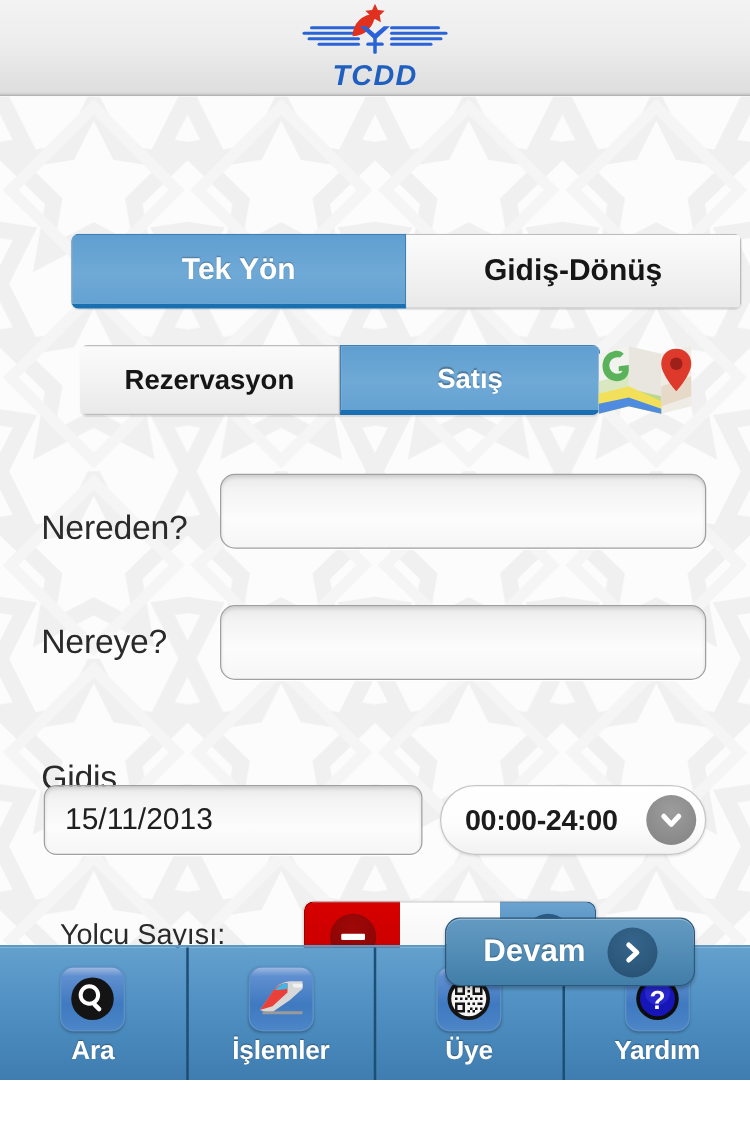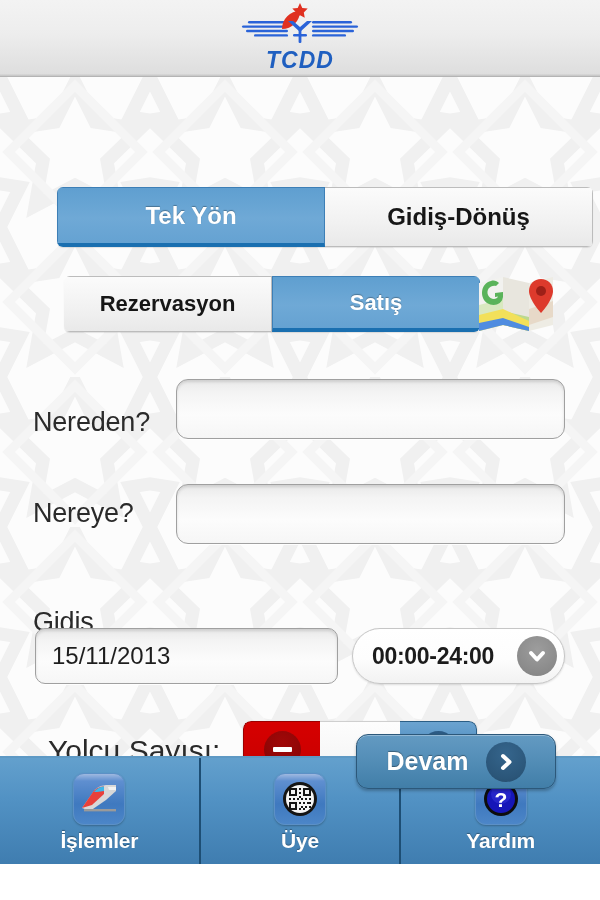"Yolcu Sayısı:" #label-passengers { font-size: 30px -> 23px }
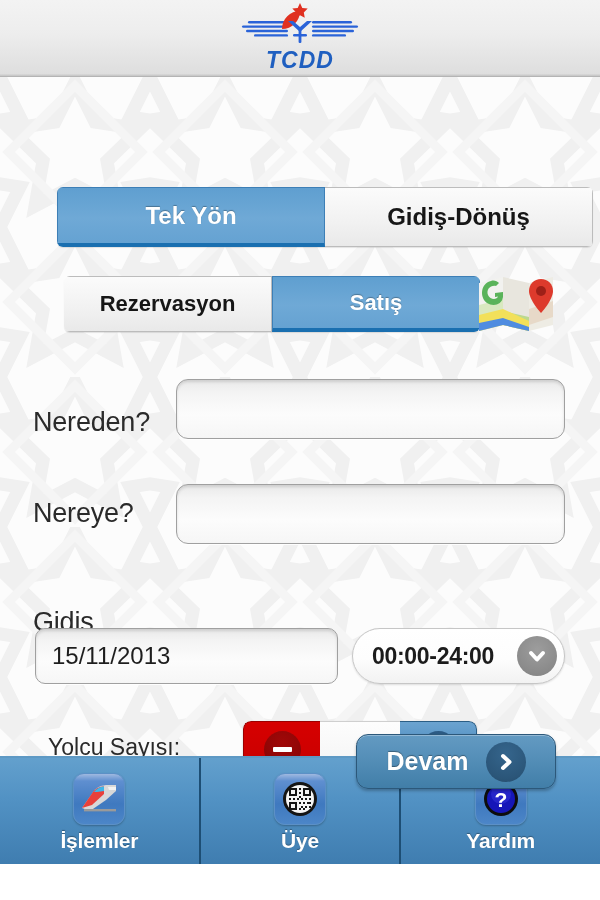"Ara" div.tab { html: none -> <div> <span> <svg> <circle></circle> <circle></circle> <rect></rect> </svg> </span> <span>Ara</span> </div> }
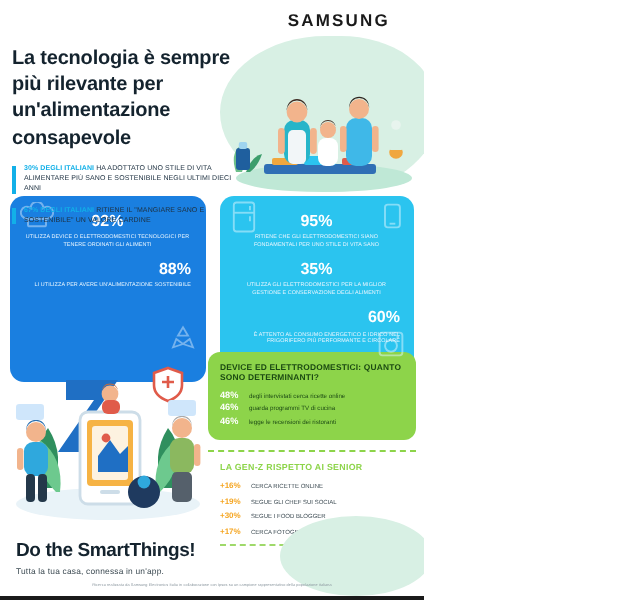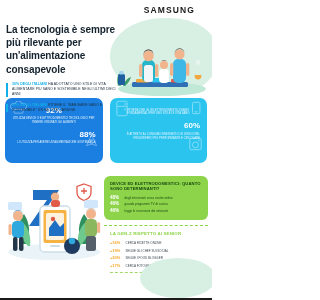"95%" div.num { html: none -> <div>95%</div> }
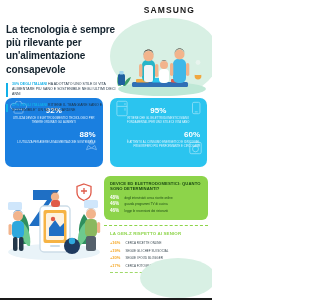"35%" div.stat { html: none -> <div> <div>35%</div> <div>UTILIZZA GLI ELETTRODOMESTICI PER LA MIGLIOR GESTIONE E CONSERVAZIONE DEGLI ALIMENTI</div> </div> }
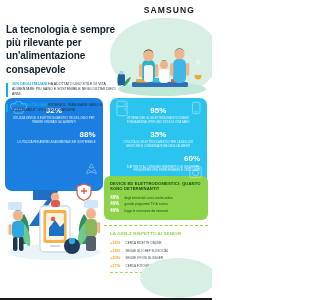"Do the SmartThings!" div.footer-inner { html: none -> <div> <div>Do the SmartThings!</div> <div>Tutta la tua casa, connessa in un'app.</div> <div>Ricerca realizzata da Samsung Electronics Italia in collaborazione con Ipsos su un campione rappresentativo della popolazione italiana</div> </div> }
--
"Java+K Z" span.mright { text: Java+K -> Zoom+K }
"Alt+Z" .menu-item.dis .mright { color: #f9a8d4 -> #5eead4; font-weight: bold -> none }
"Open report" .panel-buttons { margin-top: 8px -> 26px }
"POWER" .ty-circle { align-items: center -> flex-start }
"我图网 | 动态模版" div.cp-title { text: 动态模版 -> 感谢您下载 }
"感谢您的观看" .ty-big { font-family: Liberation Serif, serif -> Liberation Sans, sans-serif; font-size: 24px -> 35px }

DIRECTIONS: Your answer is the exact run of lines above from the one with "-> <div> <span>" through the one with "-> <div> <div>Do", both ends included, minus any picture.

RESULT OF THIS EXERCISE:
"Ara" div.tab { html: none -> <div> <span> <svg> <circle></circle> <circle></circle> <rect></rect> </svg> </span> <span>Ara</span> </div> }
"95%" div.num { html: none -> <div>95%</div> }
"35%" div.stat { html: none -> <div> <div>35%</div> <div>UTILIZZA GLI ELETTRODOMESTICI PER LA MIGLIOR GESTIONE E CONSERVAZIONE DEGLI ALIMENTI</div> </div> }
"Do the SmartThings!" div.footer-inner { html: none -> <div> <div>Do the SmartThings!</div> <div>Tutta la tua casa, connessa in un'app.</div> <div>Ricerca realizzata da Samsung Electronics Italia in collaborazione con Ipsos su un campione rappresentativo della popolazione italiana</div> </div> }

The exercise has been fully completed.